A few tid-bits of Genève history

Post by Lauren

Now that I am a student, I am learning more about the history of Genève. We actually have some cultural excursions built into our summer French course. On Monday, a professor gave us a walking tour of the area around the University. She said it was the last time she was going to teach us anything in English, so I figured I better report on this one as my facts might get a little screwy in the future when I am trying to digest them en français.

Henri Dufour was one of most important men in Geneva history. He was a Swiss army officer, and engineer and topographer. He helped found the Red Cross along with Henry Dunant.

Our professor said that the windows along Rue de Confederation were designed to maintain the same perspective the entire length of the street. Good to know if I ever decide to paint it!

 

 

T

he population of Geneva doubled by 10,000 in one year in the 16th Century as French and Italian Protestant refugees fled from their countries into Switzerland to escape the massacres. Since it was a walled city for its own protection, they ran out of room and had to go upward. See the different stories and window patterns as you go up?

Note, that in the Reformation, that is why Geneva became the center of commerce and trade – it now housed an extraordinary amount of watchmakers, jewelers, & bankers.

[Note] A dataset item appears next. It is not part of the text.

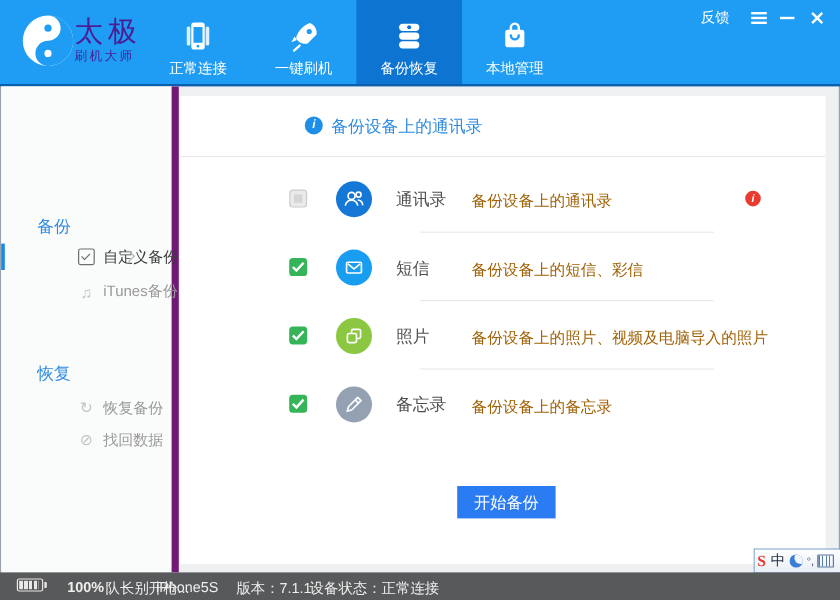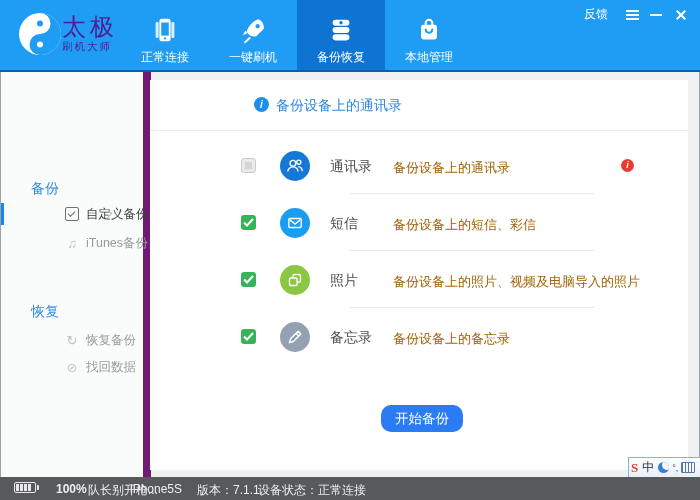"备份" .sidebar { border-right: 8px solid #701a75 -> 6px solid #701a75 }
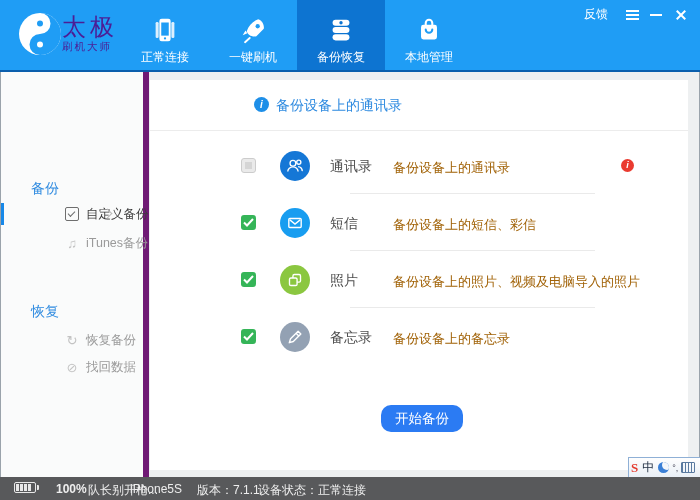"开始备份" .start-btn { border-radius: 10px -> 0 }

It still be it is harder to find an apartment now in Geneva than back in the day. Current vacancy rate is 0.17% – yes, that is a tenth of 1 percent, not 17%.

Place de la Fusterie and Molard used to be actual ports. Water once was were cafés now are. There were different ports for different goods, like water, food and stone.

Place du Molard, current times

Place du Fusterie, current times

They had to eventually push the Rhone out to make more room for the population. Temple de la Fusterie was a French Protestant Temple after they pushed back the water. Globo Gym is located directly between these two. If only they knew back then.

Pierre du Nitron

We have seen this little rock many a day, but never knew its significance. It was brought in by the glaciers and used to be a place for human sacrifice in the Iron Ages. Later, when the mountain elevations of Switzerland were being mapped, this rock was apparently used as a surveying basis for determining heights for all of Switzerland.

Okay, that is it for now as I need to be a good student and study more French. Au revoir!